Ban on street trading : Hawkers beg government to ease sanction

The Lagos State Government on Friday, July 1, 2016, announced that the laws on street trading in the state will be strictly enforced. The statement made by the state governor Akinwunmi Ambode reiterated that both seller and buyer are both liable and the penalty is N90,000 or 6 months imprisonment. The decision followed the death of a street hawker who was knocked down by an articulated truck while trying to evade arrest from the officials of the Kick Against Indiscipline (KAI) along Maryland bus-stop on Wednesday, June 29, 2016.  The incident led to the destruction of public assets.

Speaking at a live interview session on TVC, Ambode said that the renewed enforcement is in line with section one of the Lagos state street trading and illegal market prohibition law 2003, which restricts street trading and hawking in the metropolis. He also said the state executive council has resolved to enforce the law which makes both the hawker and buyer liable. The governor, therefore, warned Lagosians to stop buying things in traffic.

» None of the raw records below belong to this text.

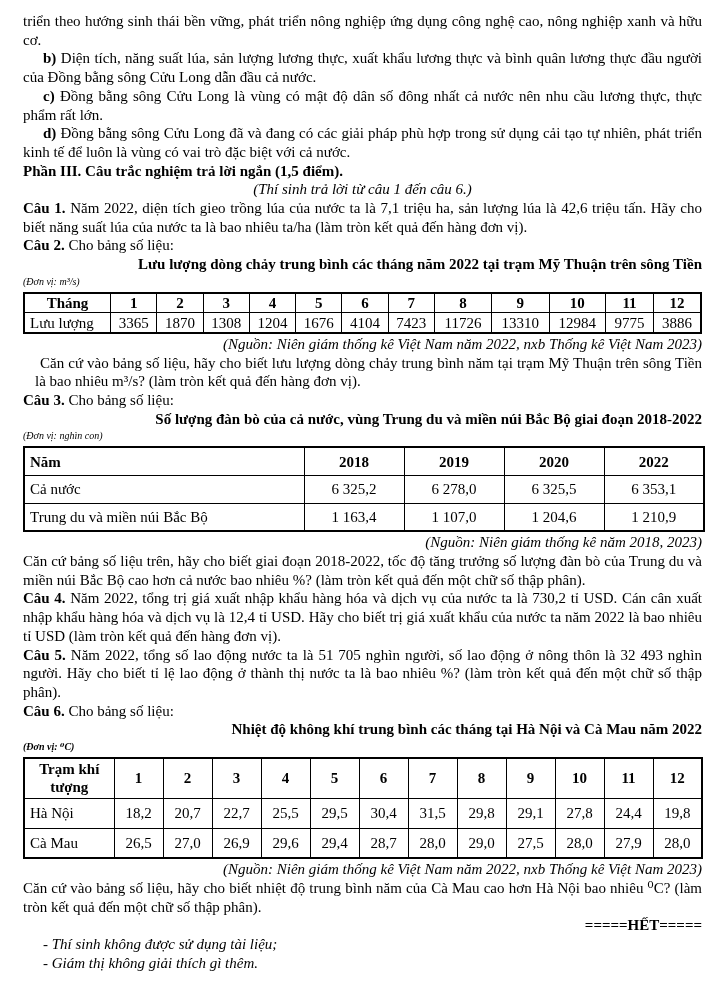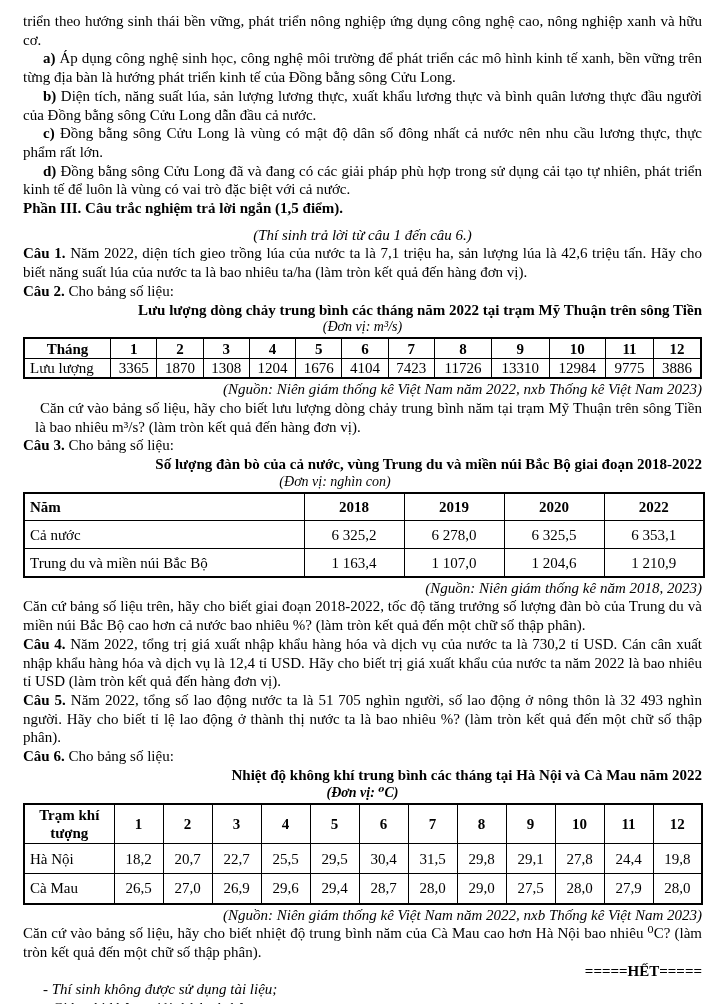--- a/index.html
+++ b/index.html
@@ -54,10 +54,6 @@
 
   <p class="just">triển theo hướng sinh thái bền vững, phát triển nông nghiệp ứng dụng công nghệ cao, nông nghiệp xanh và hữu cơ.</p>
 
-  <p class="just ind">
-    <b class="lead">a)</b>
-    <span>Áp dụng công nghệ sinh học, công nghệ môi trường để phát triển các mô hình kinh tế xanh, bền vững trên từng địa bàn là hướng phát triển kinh tế của Đồng bằng sông Cửu Long.</span>
-  </p>
   <p class="just ind">
     <b class="lead">b)</b>
     <span>Diện tích, năng suất lúa, sản lượng lương thực, xuất khẩu lương thực và bình quân lương thực đầu người của Đồng bằng sông Cửu Long dẫn đầu cả nước.</span>

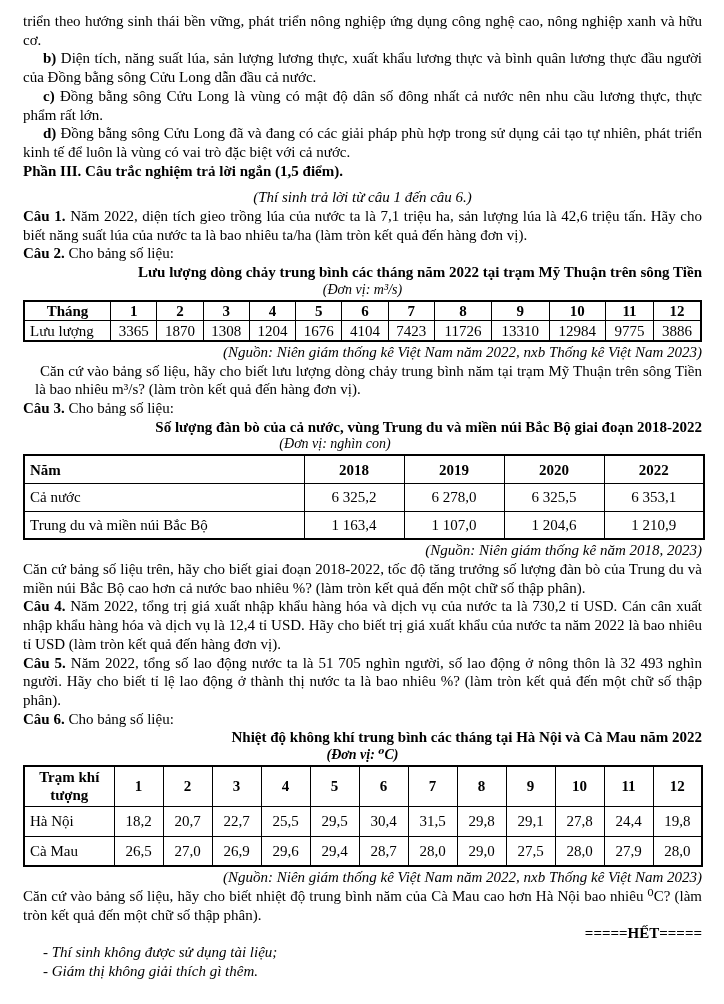--- a/index.html
+++ b/index.html
@@ -16,7 +16,7 @@
   .ind { text-indent: 20px; }
   .tiny-ind { text-indent: 5px; margin-left: 12px; }
   .bold { font-weight: bold; }
-  .italic { font-style: italic; margin-top: 8px; }
+  .italic { font-style: italic; }
   .center { text-align: center; }
   .lead { font-weight: bold; }
   .tbl-title { text-align: right; font-weight: bold; line-height: 18.7px; }

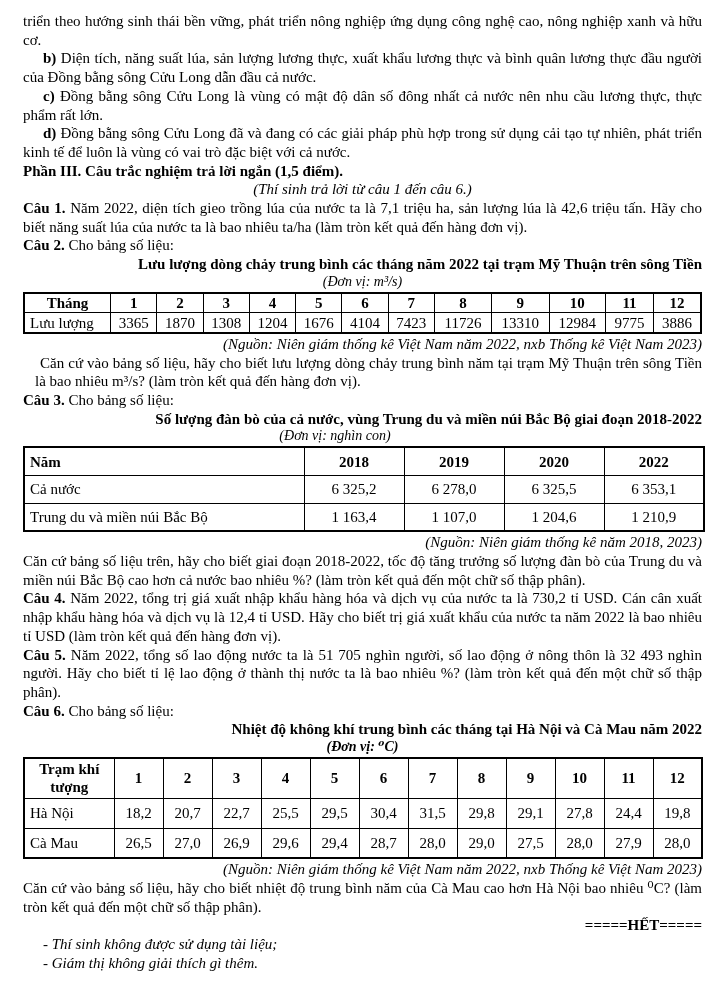--- a/index.html
+++ b/index.html
@@ -21,8 +21,8 @@
   .lead { font-weight: bold; }
   .tbl-title { text-align: right; font-weight: bold; line-height: 18.7px; }
   .unit {
-    text-align: center; font-style: italic;
-    font-size: 14px; line-height: 16px;
+    text-align: left; font-style: italic;
+    font-size: 10px; line-height: 16px;
   }
   .unit-bold { font-weight: bold; }
   .unit-inset { padding-right: 55px; }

Meanwhile, ENCOMIUM Weekly sampled opinion of street hawkers on the new development. Many of them revealed they are into the business to earn a living thus, urge the state government to help ease sanction on street trading and empower some of them…


BRIGHT CHINEREMEM, soft drinks hawker(30) – I’m aware of the sanctions targeting street hawking in the state but there’s no any other job I can dive into. This is what I have been doing to survive daily, it’s not my wish to earn a living by doing this. But it is the condition I found myself since I couldn’t secure a good job that can put food on my table. I have an aged mom that I care for also my siblings. All these and other financial issues landed me on the street of Lagos. The state government should kindly ease the sanction. We are also human and money doesn’t grow on trees. This is what I do to get small amount daily to survive.


OKWUEGBULAM PAUL, Sausage Rolls hawker (27) – I heard Lagos State government no longer wants street hawking, but it is not new. A lot of people thought the incident at Maryland weeks back prompted the decision but it’s not. The state government never wanted us on the street of Lagos for long. We are just doing it to earn a living. KIA officials are the biggest enemies we have on the road, we hate to sight them. We understand the state government’s plight to stop street trading but we beg governor Ambode to empower us. If we have other means of earning a living, we won’t be on the road. I beg the state government to have a rethink and put up a good idea for the future of the less privileged.


ADEYEMI FAGBUYI, bread seller (31) – I’m a widow with 4 kids, it is not that my husband is dead but I regard him as a dead man alive because he has neglected his responsibilities as a father and husband. I cater for the affairs of my children, I pay fees and rent. This is what I have been doing to earn my livelihood. I don’t have enough money to establish myself, we spend almost every dime I make on food. The job is not good for me but I have to do it. I beg the state government to ease the sanction.


OJEIFOR CALEB, audio CD seller (26) – ‘m just tired of the whole situation. I own a shop where I sell my CD’s before the past administration demolished our shops at Oshodi. I have been selling on the road for survival since then, this is the business that feeds me and my younger one. We are helpless yet we don’t have enough money to get a shop. We are all begging the Lagos State Government to pity us. We don’t want to do illegal jobs to survive. Frustration can lead to something terrible. We are being frustrated, Governor Ambode needs to consider us and empower those who are ready among us.


OWOLABI OLAIDE, bread seller (28) – The ban placed on street trading is something very bad to me, I understand the government’s plight to stop street trading, it’s risky, we are at risk but we have no option, I’m a trained fashion designer but I don’t have enough money to establish myself. I just have to work out a means to survive before having my own workshop. Kindly help us plead with the state government to consider us either by providing a place where we can do our business or equipping us, so we can be more useful to the society.


RAZAQ OLUWOLE, soft drinks (29) – I’m a good hair stylist, I’m a barber. I need help to establish myself since it’s not coming from anyone, I have to struggle to survive. The country is hard and we must make a living. I beg governor Ambode to kindly empower some of us, we are tired of living like a slave. I think the six months jail term will be fine self since the government will give us food for 6 months.